Fig. 1. Optogenetically evoked Ca²⁺ signaling in PC dendrites.

a Representative images from a single Pcp2::Cre;Ai27 mouse showing tdTomato-tagged ChR2 expression in the flocculus. In the magnified view, PCs are marked by calbindin immunostaining (molecular layer, ML; Purkinje cell layer, PCL; and granule cell layer, GCL). b The average fluorescence intensity profile of ChR2-tdTomato in the cerebellum of an example mouse. c ChR2-expressing PCs were filled with Fluo-5F during whole-cell recording.
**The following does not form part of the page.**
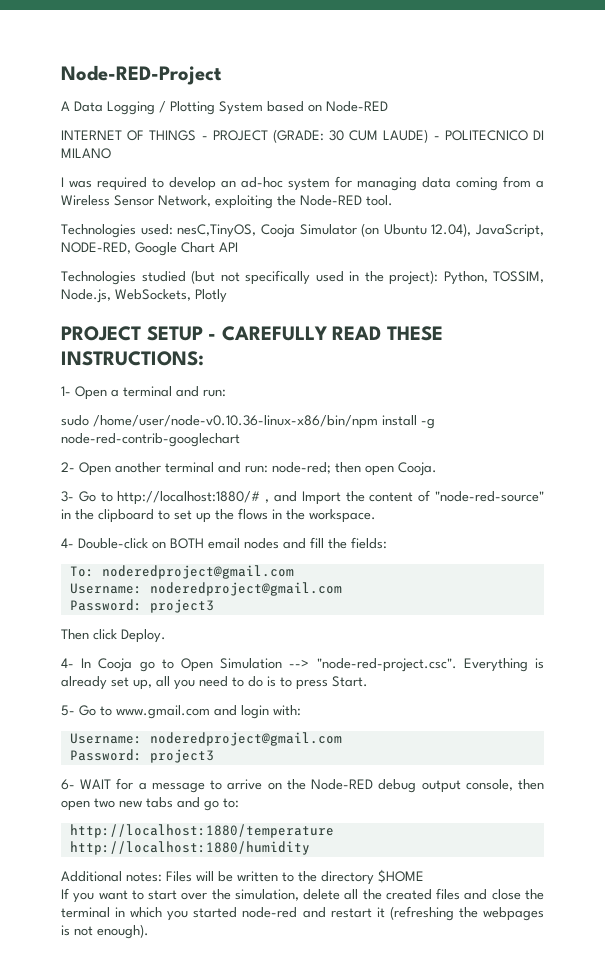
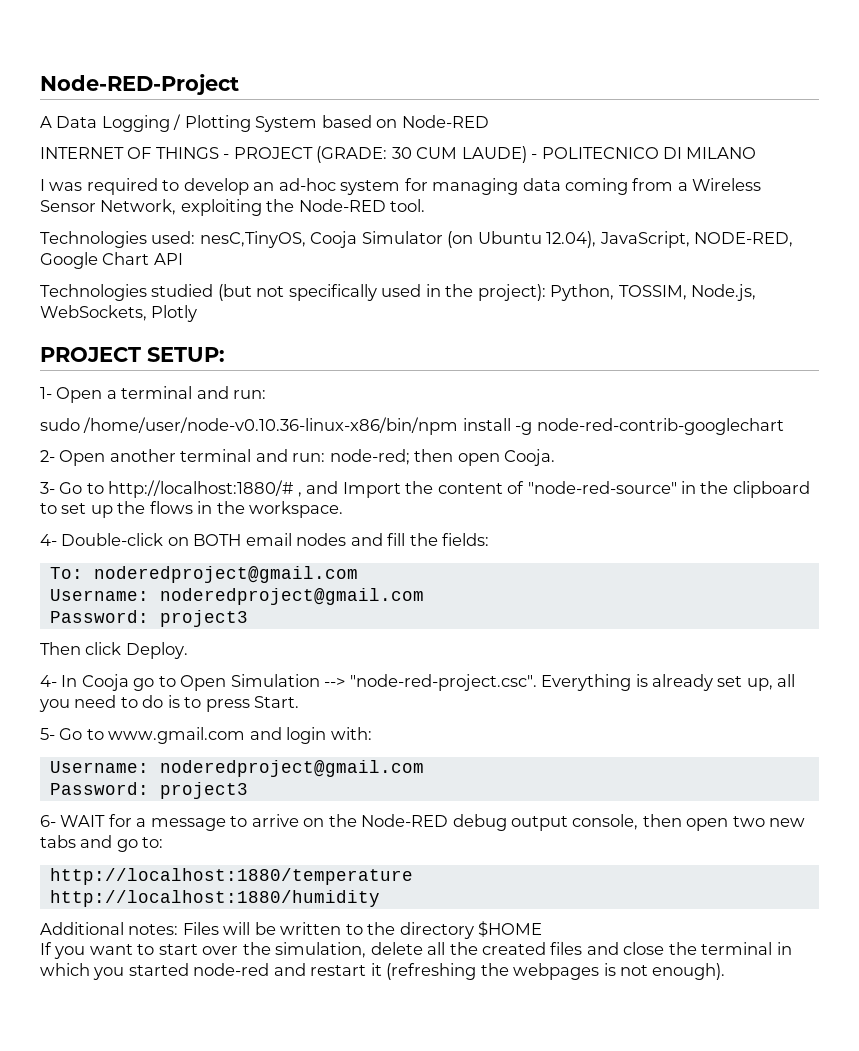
[146,326,443,341] [61,351,204,366] SETUP - CAREFULLY READ THESE INSTRUCTIONS: -> [147,347,225,362] SETUP:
Two-photon imaging was used to measure Ca²⁺ transients evoked by optogenetic excitation or climbing-fiber (CF) stimulation. d Average Ca²⁺ transients from the same PC dendrite evoked by single pulses of light (λ 461 nm; 5 ms; artifacts blanked for clarity), shown relative to the climbing-fiber-evoked response. e Summary plot of peak Ca²⁺ transient amplitude for different stimulus conditions. In addition to single stimuli, trials also included bursts of closely spaced light pulses to elicit activity (n = 21 dendritic sites obtained from seven PCs; six mice). Descriptive statistics: 1 pulse: 0.13 vs. 1.68 mW P = 0.0345, 0.13 mW vs. CF, P < 0.0001, 0.73 mW vs. CF, P = 0.0404; 3 pulses: 0.13 vs. 0.73 mW, P < 0.0001, 0.13 vs. 1.68 mW, P < 0.0001, 0.13 mW vs. CF, P < 0.0001; 12 pulses: 0.13 vs. 0.73 mW, P < 0.0001, 0.13 vs. 1.68 mW, P < 0.0001, 0.13 mW vs. CF, P < 0.0001, 0.73 vs. CF, P = 0.0002). f Simultaneous patch-clamp recordings from the soma and dendrite of ChR2-expressing PCs allowed for high-resolution measurement of optogenetically induced electrogenic activity. g Electrophysiological responses from the same PC to single pulses of light at increasing powers (λ 461 nm; 5 ms). The evoked dendritic response to climbing-fiber stimulation is shown for a separate cell. h Plot shows the average number of optogenetically evoked dendritic spikes as a function of light power; the threshold for evoking reliable dendritic spiking is indicated by the dashed line. All data are mean ± SEM; asterisk indicates P < 0.05, two-way repeated-measures ANOVA with Tukey’s post test.

Fig. 2. Optogenetic PC activation induces synaptic plasticity.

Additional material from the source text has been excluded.